CBI sources have claimed that some crucial evidence collected by the special investigation team working on the case was destroyed. Evidence including a laptop, five cellphones and documents, and a diary purportedly of Saradha Group promoter Sudipta Sen, was not handed over to the CBI.

Mamata Banerjee, sensing a political windfall from the CBI operation, first went to the police commissioner’s residence where she accused the Centre of trying to stage a “constitutional coup” in Bengal and claimed that this was done by the Narendra Modi government deliberately, after which she drove to the heart of the city to start a dharna against the Centre’s “super emergency”, on Sunday evening.

Banerjee, while talking to the media, said, “I am deeply anguished ... The way (Narendra) Modi and (BJP president Amit) Shah are trying to take control of Bengal are unprecedented ... they (the CBI) did not come with any document. If you have a search warrant, if you have documents, you can come, but they have none [sic].”

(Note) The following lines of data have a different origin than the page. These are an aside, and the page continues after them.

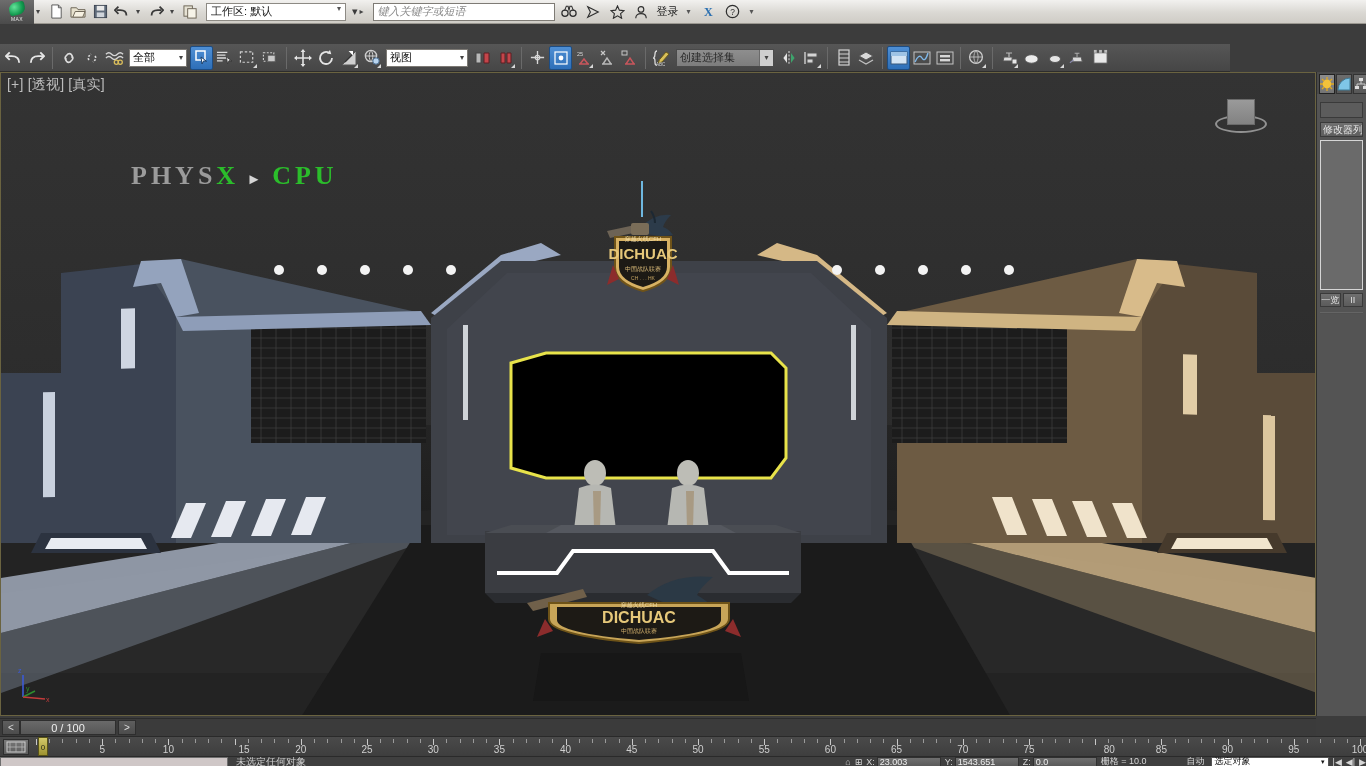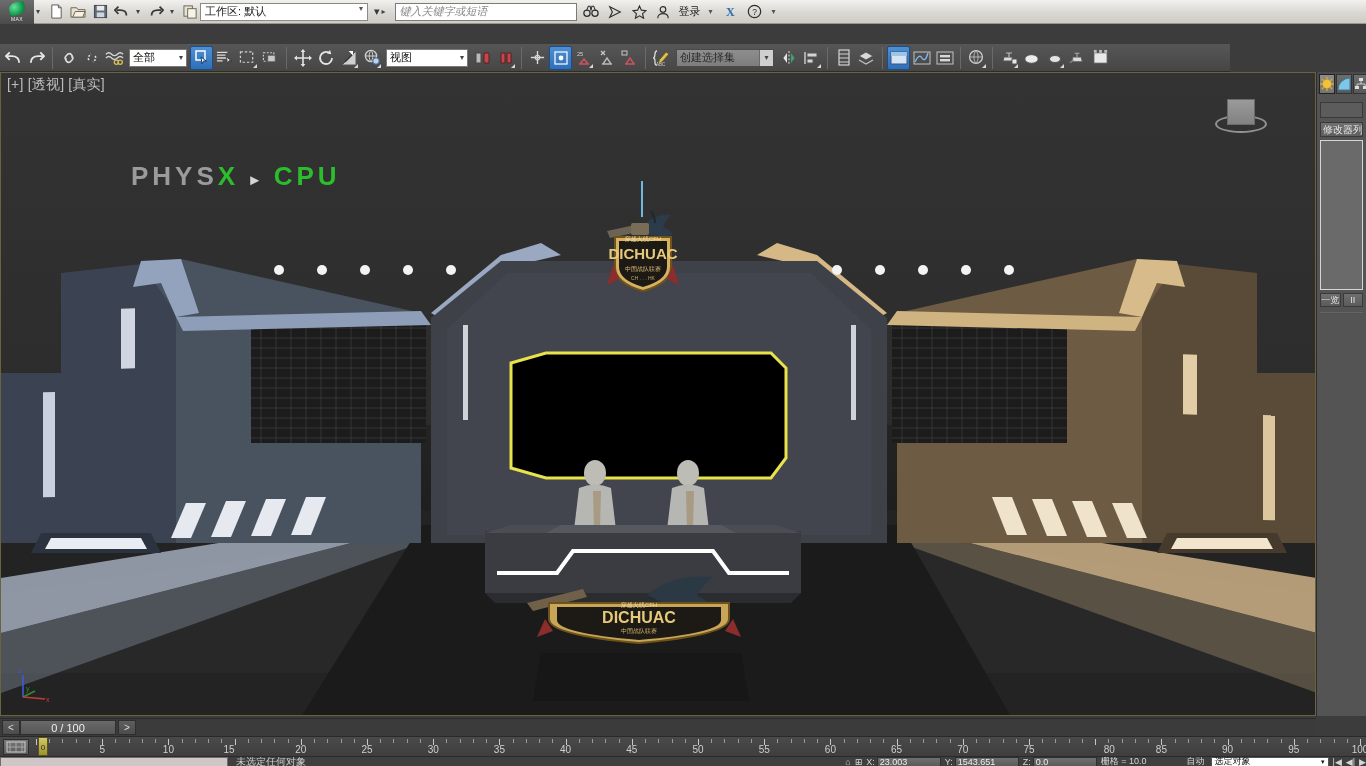--- a/index.html
+++ b/index.html
@@ -41,7 +41,7 @@
   }
   .qicon svg { display:block; }
   .wsbox {
-    margin-left:0; width:168px; height:18px;
+    margin-left:6px; width:140px; height:18px;
     background:#fff; border:1px solid #8d8a84;
     display:flex; padding:0 4px;
     font-size:11px; color:#1a1a1a;

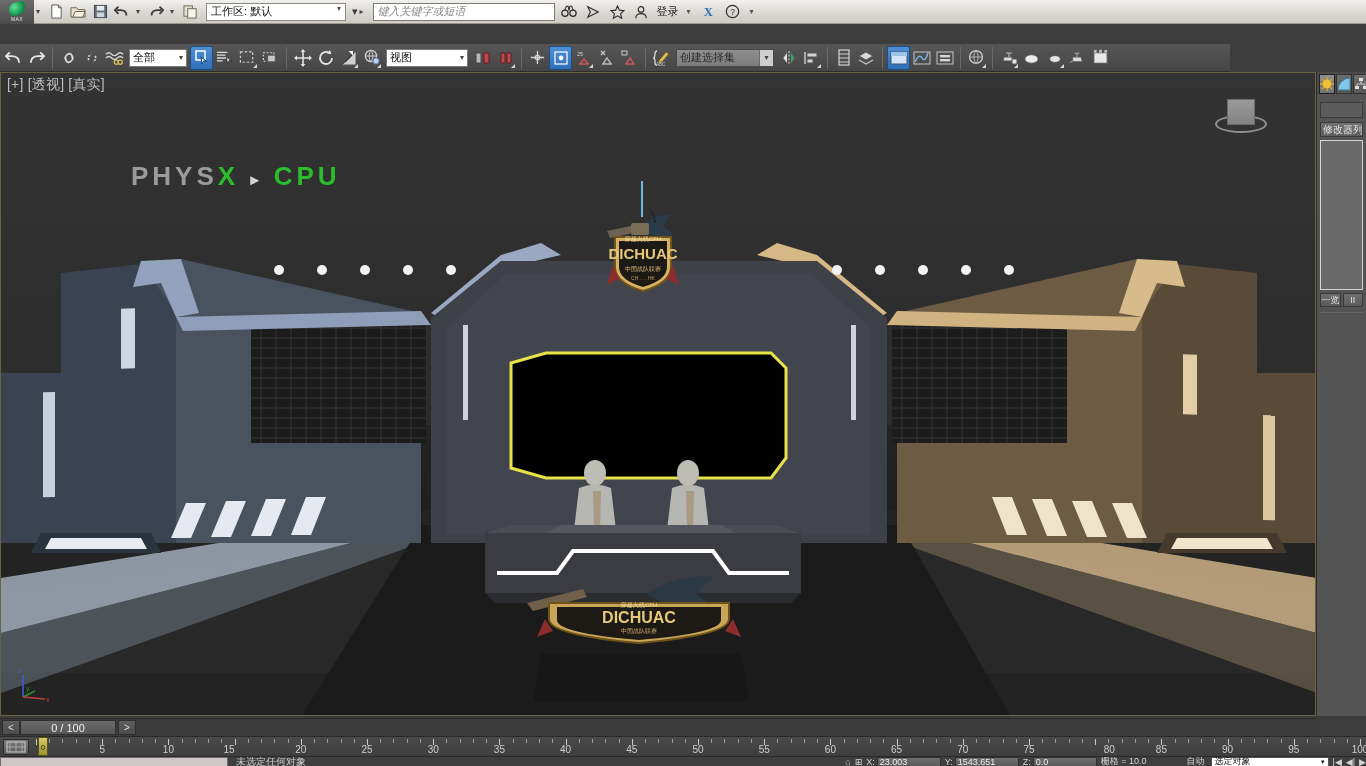--- a/index.html
+++ b/index.html
@@ -121,7 +121,7 @@
     letter-spacing:.2px;
   }
   .physx { position:absolute; left:130px; top:88px; z-index:30;
-    font-family:Liberation Sans, sans-serif;
+    font-family:Liberation Serif, serif;
     font-size:26px; font-weight:bold; letter-spacing:4px; }
   .physx .g { color:#9b9b9b; }
   .physx .gr { color:#2bbd2b; }

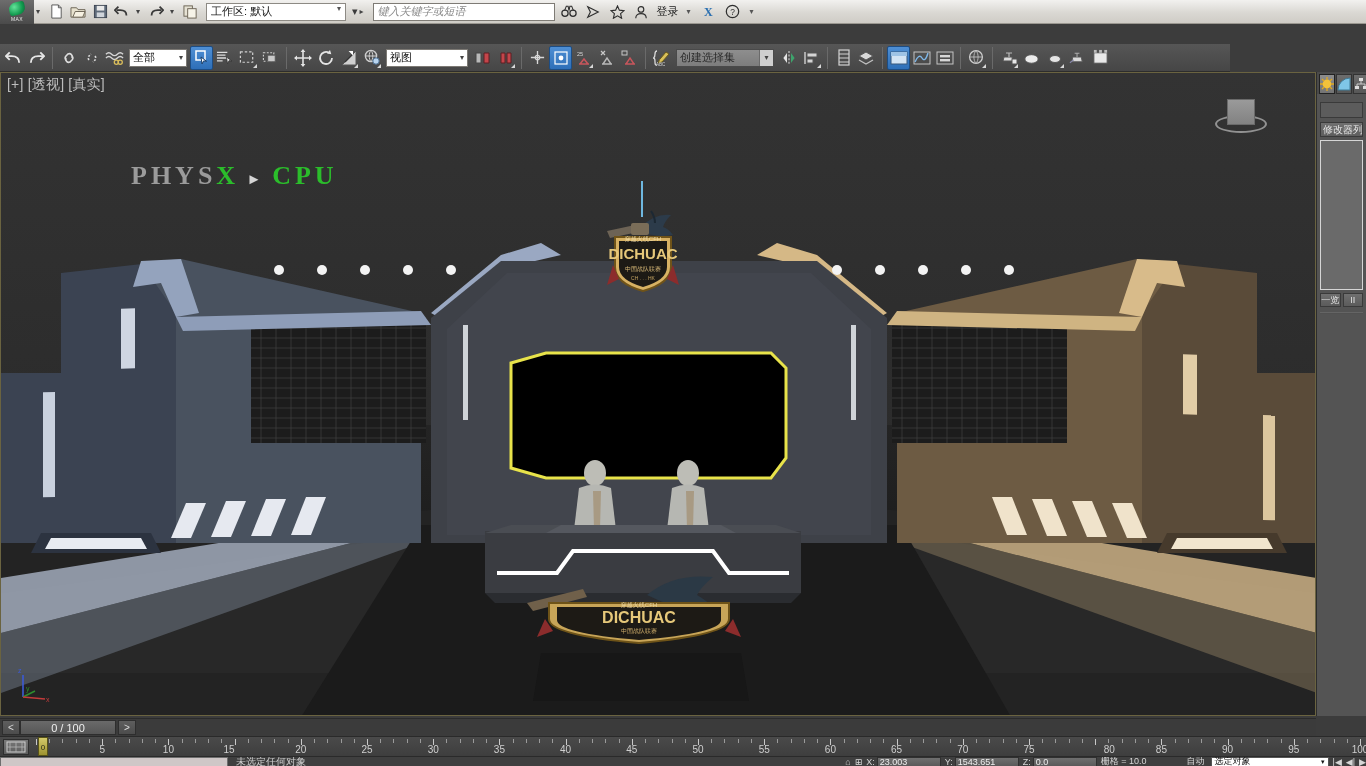--- a/index.html
+++ b/index.html
@@ -931,7 +931,7 @@
         <div class="tick maj" style="left: 1324px;"></div>
         <div class="ticklbl" style="left: 66.2px;">5</div>
         <div class="ticklbl" style="left: 132.4px;">10</div>
-        <div class="ticklbl" style="left: 193px;">15</div>
+        <div class="ticklbl" style="left: 208px;">15</div>
         <div class="ticklbl" style="left: 264.8px;">20</div>
         <div class="ticklbl" style="left: 331px;">25</div>
         <div class="ticklbl" style="left: 397.2px;">30</div>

However, the CBI has claimed that they have tried to question Rajeev Kumar several times, but he refused to meet and did not even take calls. Pankaj Srivastava, the agency joint director who looks after its operations in the east of the country, said, “Our team visited his home this evening to question him. Had he not cooperated, we could have thought of our next course of action.” When asked whether the CBI team had all the necessary documents to interrogate Kumar, he stated that they didn’t need any as they had been conducting the probe under the Supreme Court’s orders.

Tushar Mehta, the solicitor general of India, urged the chief justice of India to investigate the matter. He said this was a “very unprecedented issue”.

The Supreme Court has agreed to hear the plea on Tuesday morning.